============================
Continuous testing of xsuite
============================

Since GitHub do not yet support GPU on their own Actions runners, we set up
our own self-hosted runner on OpenStack for this purpose. The configuration
of the test workflow can be found in `.github/test_gpu.yaml` of the xsuite
repository. However, the test machine needs to first be prepared. As we use
Docker to run the tests in an isolated and controlled environment, some
dependencies need to be installed. These are Docker and Nvidia drivers and
Container Toolkit (assuming the test machine uses an Nvidia GPU). The steps
to accomplish this are listed below.

Setup of the test runner machine (Ubuntu)
=========================================

An OpenStack GPU-capable machine
--------------------------------

This can be set up largely following the guide
`here <https://abpcomputing.web.cern.ch/guides/openstackUbuntu/>`_.

.. code-block:: bash

    # Find the image uuid you want
    openstack image list --community | grep -i ubuntu
    # Commands to be passed during the setup of our machine
    cat > ubuntu-bootcmd.txt <<- EOF
    #cloud-config
    bootcmd:
    - printf "[Resolve]\nDNS=137.138.16.5 137.138.17.5\n" > /etc/systemd/resolved.conf
    - [systemctl, restart, systemd-resolved]
    EOF
    # Create the VM
    openstack server create \
      --image <IMAGE_UUID> \
      --user-data ubuntu-bootcmd.txt \
      --flavor g2.5xlarge \
      --key-name lxplus xsuite-ubuntu-tests

Configure the test machine
--------------------------

Once we ssh to the machine (as user `ubuntu`) we need to install
Docker and suitable Nvidia drivers. We can use the convenience script
provided by the Docker people, as described
`here <https://docs.docker.com/engine/install/ubuntu>`_.

.. code-block:: bash

    # Install docker
    curl -fsSL https://get.docker.com -o get-docker.sh
    sudo sh get-docker.sh
    # Set up rootless for good practice
    dockerd-rootless-setuptool.sh install

To be able to run containers with GPU support we need the Nvidia
container toolkit. A prerequisite for that are the Nvidia drivers.
The up-to-date install instructions for the toolking can be found
`here <https://docs.nvidia.com/datacenter/cloud-native/container-toolkit/install-guide.html>`_.
There is also a useful page available on the topic on the
`CERN OpenStack guide <https://clouddocs.web.cern.ch/gpu/index.html>`_.

.. code-block:: bash

    # Install cuda drivers
    wget https://developer.download.nvidia.com/compute/cuda/repos/ubuntu2004/x86_64/cuda-keyring_1.0-1_all.deb
    sudo dpkg -i cuda-keyring_1.0-1_all.deb
    sudo apt-get update
    sudo apt-get -y install cuda

    # Install the container toolkit
    curl -fsSL https://nvidia.github.io/libnvidia-container/gpgkey | sudo gpg --dearmor -o /usr/share/keyrings/nvidia-container-toolkit-keyring.gpg \         && curl -s -L https://nvidia.github.io/libnvidia-container/stable/deb/nvidia-container-toolkit.list | \
    sed 's#deb https://#deb [signed-by=/usr/share/keyrings/nvidia-container-toolkit-keyring.gpg] https://#g' | \
    sudo tee /etc/apt/sources.list.d/nvidia-container-toolkit.list
    sudo apt-get install -y nvidia-container-toolkit


After restarting the Docker daemon with `sudo systemctl restart docker`, we can check
that everything works by running a sample image from Nvidia:

.. code-block::

    docker run --rm --gpus all nvidia/cuda:11.0.3-base-ubuntu20.04 nvidia-smi

Install the GitHub Actions runner
---------------------------------

We can follow the steps listed under *xsuite/xsuite > Settings >
Actions > Runners > New self-hosted runner*.

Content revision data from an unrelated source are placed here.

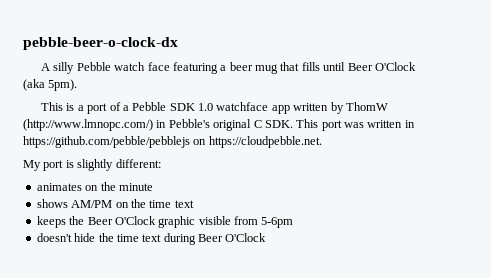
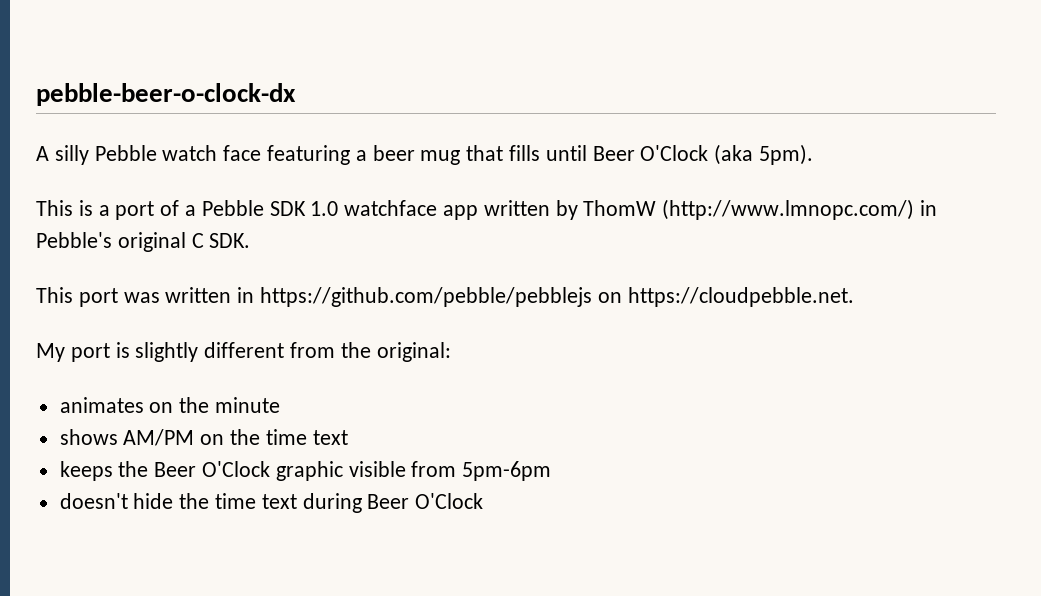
(293, 124) none -> (251, 240) //
[115,159,161,168] different: -> [204,342,451,362] different from the original:
[261,217,294,228] 5-6pm -> [462,461,552,481] 5pm-6pm

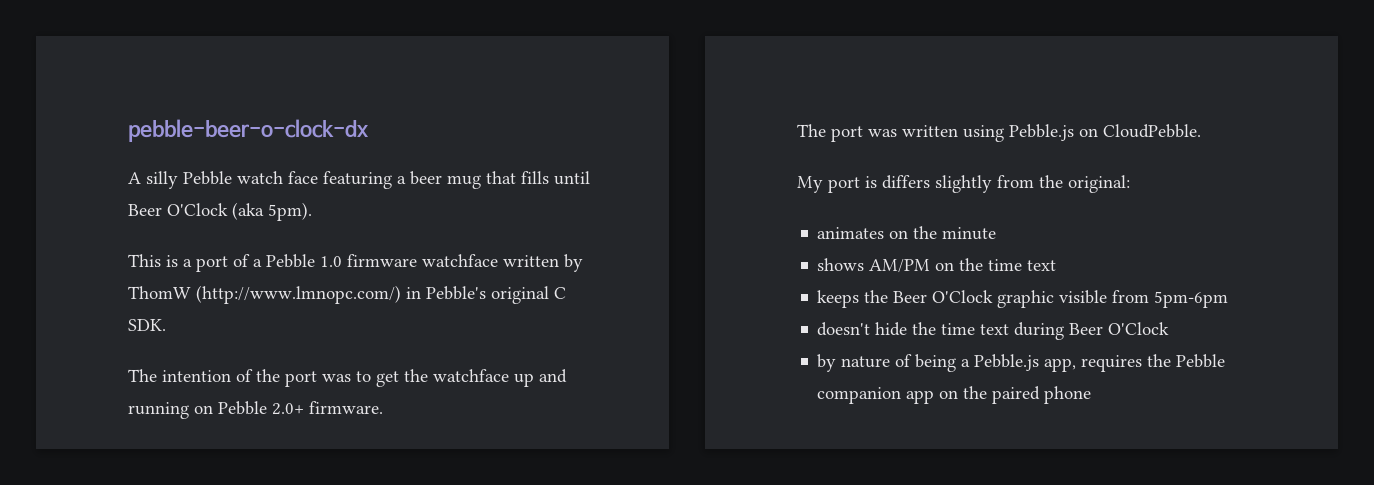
[269,200,479,220] SDK 1.0 watchface app -> [320,254,498,267] 1.0 firmware watchface
[36,287,854,307] This port was written in https://github.com/pebble/pebblejs on https://cloudpebble.net. -> [128,369,567,387] [128,401,383,419] [797,124,1201,142] The intention of the port was to get the watchface up and running on Pebble 2.0+ firmware. // The port was written using Pebble.js on CloudPebble.
[135,342,285,362] slightly different -> [882,175,992,193] differs slightly
(484, 501) none -> [817,354,1226,372] [817,386,1092,404] // by nature of being a Pebble.js app, requires the Pebble companion app on the paired phone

This involves downloading and configuring the runner with the
repository.

Afterwards, we install and run the runner as a service with user `ubuntu`:

.. code-block::

    ./svc.sh install ubuntu
    ./svc.sh start


Setup of the test runner machine (Alma 8)
=========================================

Synopsis
--------

On the AlmaLinux 8 virtual machine (the “host”) will be running a GitHub
runner executing Xsuite tests in a containerised environment. In order
to support GPU execution contexts, Nvidia drivers and the Nvidia
Container Toolkit will need to be installed. At the time of writing this
guide, the Nvidia guide states that Docker is not supported under RHEL
8/CentOS 8 (and so effectively Alma 8 as well), and that is why we will
use Podman instead of Docker. Podman is a container environment similar
to Docker, however it does not require a separate daemon to run
containers, which makes it more lighweight.

Setup a user account
--------------------

We can set up an appropriate GPU-capable OpenStack VM in the same way as
in the previous section (Ubuntu), or simply by following the GUI wizard
on openstack.cern.ch.

On the fresh Alma VM we first set up a user account which we will use to
run our actions:

.. code:: bash

   adduser xsuite

We add the user to the sudoers file, by appending a line to
``/etc/sudoers``: ``echo 'xsuite  ALL=(ALL)   NOPASSWD:ALL' >> /etc/sudoers``.
If necessary, copy the authorised SSH key from the root account
to the new account:
``cp /root/.ssh/authorized_keys /home/xsuite/.ssh/``. Fix permissions
with ``sudo chown -R xsuite:xsuite .ssh`` and ``chmod -R +rw .ssh``.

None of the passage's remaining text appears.